** Data for the task follows **

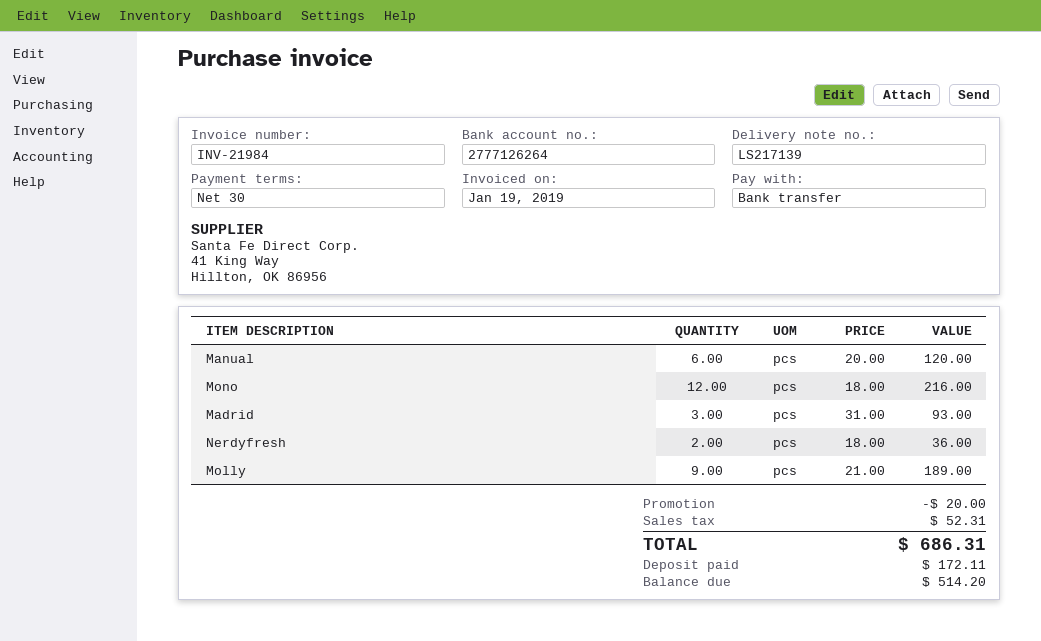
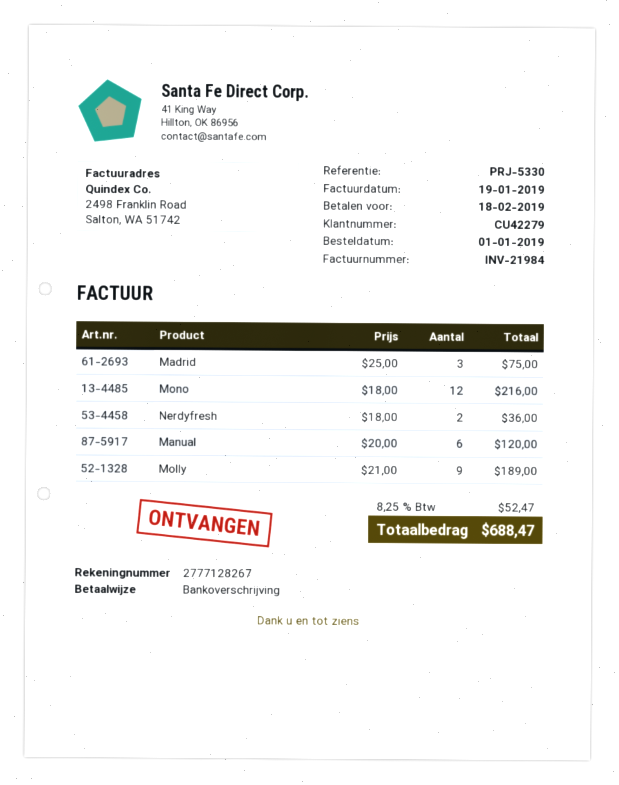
bank account: 2777126264 -> 2777128267
Madrid: 3 x 31.00 = 93.00 -> 3 x 25.00 = 75.00
discount: 20.00 -> none
tax: 52.31 -> 52.47
total: 686.31 -> 688.47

** End of Data for the task **

> _Exercise goal_
Set down only the lines from the line with "Madrid: 3 x" through the last line of the data above, keeping both the first and the last.

> _Output of the exercise_
Madrid: 3 x 31.00 = 93.00 -> 3 x 25.00 = 75.00
discount: 20.00 -> none
tax: 52.31 -> 52.47
total: 686.31 -> 688.47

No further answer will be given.